--- Records supplied Enclosed Below ---

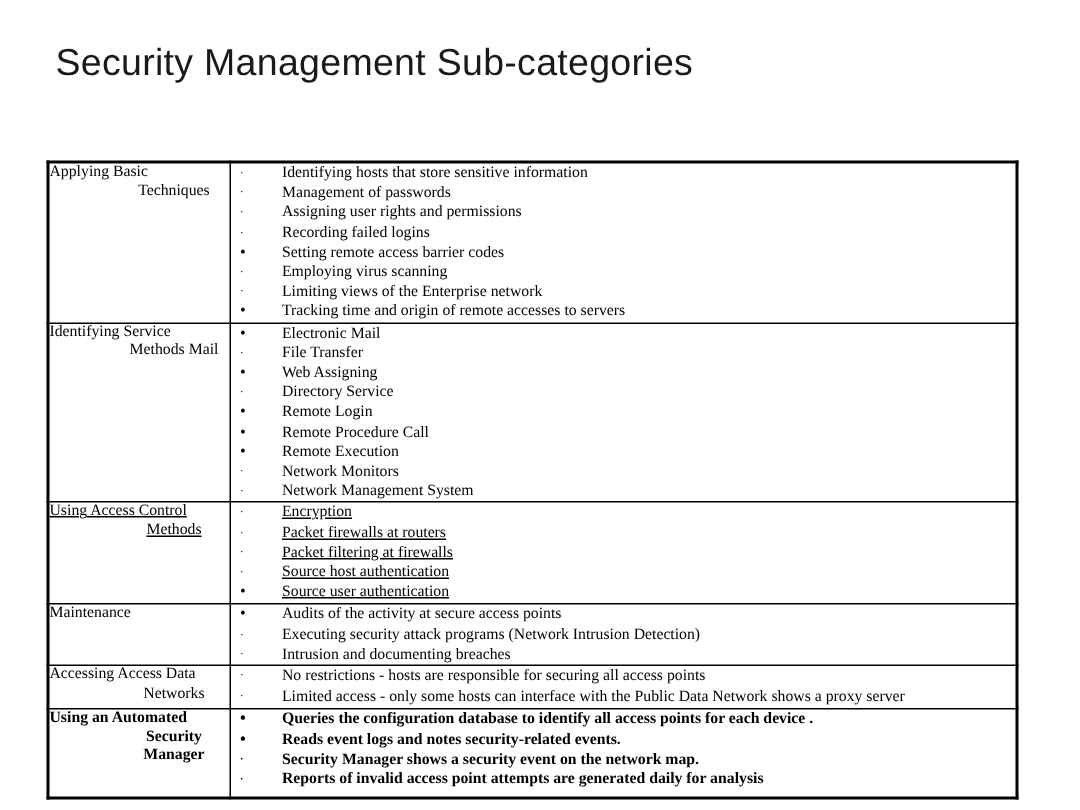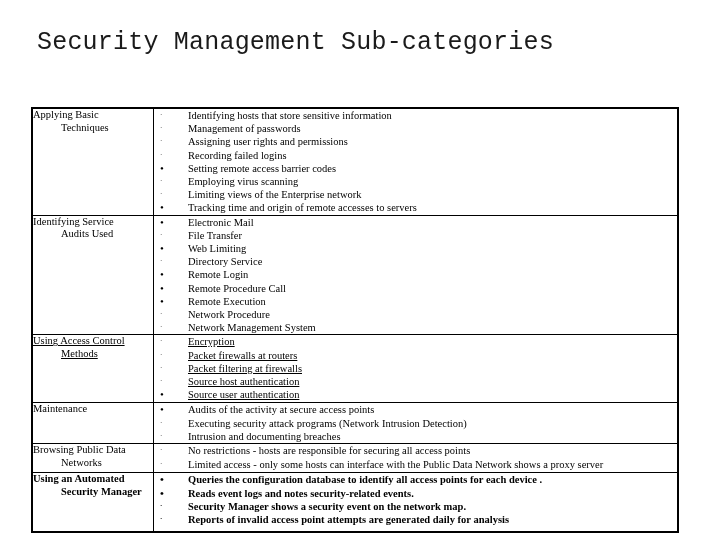--- a/index.html
+++ b/index.html
@@ -14,21 +14,21 @@
     font-family: "Liberation Serif", "DejaVu Serif", serif;
     color: #000000;
     position: relative;
   }
 
   
   .slide-title {
     position: absolute;
     left: 37px;
     top: 28px;
-    font-family: Liberation Mono, monospace;
+    font-family: Liberation Sans, sans-serif;
     font-weight: 300;
     font-size: 25px;
     letter-spacing: 0.2px;
     color: #1a1a1a;
     white-space: nowrap;
   }
 
   
   .table-wrap {
     position: absolute;
@@ -56,21 +56,21 @@
   }
 
   
   .cat-label {
     font-family: "Liberation Serif", "DejaVu Serif", serif;
     font-size: 10.5px;
     line-height: 12.5px;
     color: #000;
   }
   .cat-label .l1 { display: block; text-align: left; }
-  .cat-label .l2 { display: block; text-align: left; padding-left: 28px; }
+  .cat-label .l2 { display: block; text-align: center; padding-left: 46px; }
 
   
   ul.items {
     list-style: none;
     margin: 0;
     padding: 0;
   }
   ul.items li {
     position: relative;
     font-family: "Liberation Serif", "DejaVu Serif", serif;
@@ -125,33 +125,33 @@
               <li><span class="bul small">·</span><span class="txt">Employing virus scanning</span></li>
               <li><span class="bul small">·</span><span class="txt">Limiting views of the Enterprise network</span></li>
               <li><span class="bul large">•</span><span class="txt">Tracking time and origin of remote accesses to servers</span></li>
             </ul>
           </td>
         </tr>
         <tr class="r1">
           <td class="cat-cell">
             <div class="cat-label">
               <span class="l1">Identifying Service</span>
-              <span class="l2">Audits Used</span>
+              <span class="l2">Methods Mail</span>
             </div>
           </td>
           <td class="items-cell">
             <ul class="items">
               <li><span class="bul large">•</span><span class="txt">Electronic Mail</span></li>
               <li><span class="bul small">·</span><span class="txt">File Transfer</span></li>
-              <li><span class="bul large">•</span><span class="txt">Web Limiting</span></li>
+              <li><span class="bul large">•</span><span class="txt">Web Assigning</span></li>
               <li><span class="bul small">·</span><span class="txt">Directory Service</span></li>
               <li><span class="bul large">•</span><span class="txt">Remote Login</span></li>
               <li><span class="bul large">•</span><span class="txt">Remote Procedure Call</span></li>
               <li><span class="bul large">•</span><span class="txt">Remote Execution</span></li>
-              <li><span class="bul small">·</span><span class="txt">Network Procedure</span></li>
+              <li><span class="bul small">·</span><span class="txt">Network Monitors</span></li>
               <li><span class="bul small">·</span><span class="txt">Network Management System</span></li>
             </ul>
           </td>
         </tr>
         <tr class="r2">
           <td class="cat-cell">
             <div class="cat-label">
               <span class="l1">Using Access Control</span>
               <span class="l2">Methods</span>
             </div>
@@ -176,21 +176,21 @@
             <ul class="items">
               <li><span class="bul large">•</span><span class="txt">Audits of the activity at secure access points</span></li>
               <li><span class="bul small">·</span><span class="txt">Executing security attack programs (Network Intrusion Detection)</span></li>
               <li><span class="bul small">·</span><span class="txt">Intrusion and documenting breaches</span></li>
             </ul>
           </td>
         </tr>
         <tr class="r4">
           <td class="cat-cell">
             <div class="cat-label">
-              <span class="l1">Browsing Public Data</span>
+              <span class="l1">Accessing Access Data</span>
               <span class="l2">Networks</span>
             </div>
           </td>
           <td class="items-cell">
             <ul class="items">
               <li><span class="bul small">·</span><span class="txt">No restrictions - hosts are responsible for securing all access points</span></li>
               <li><span class="bul small">·</span><span class="txt">Limited access - only some hosts can interface with the Public Data Network shows a proxy server</span></li>
             </ul>
           </td>
         </tr>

--- End of Enclosed Records supplied ---

Task statement:
Looking at the entries above, work out how many lines include the word "block" and reply with that number alone.

Answer to this task:
3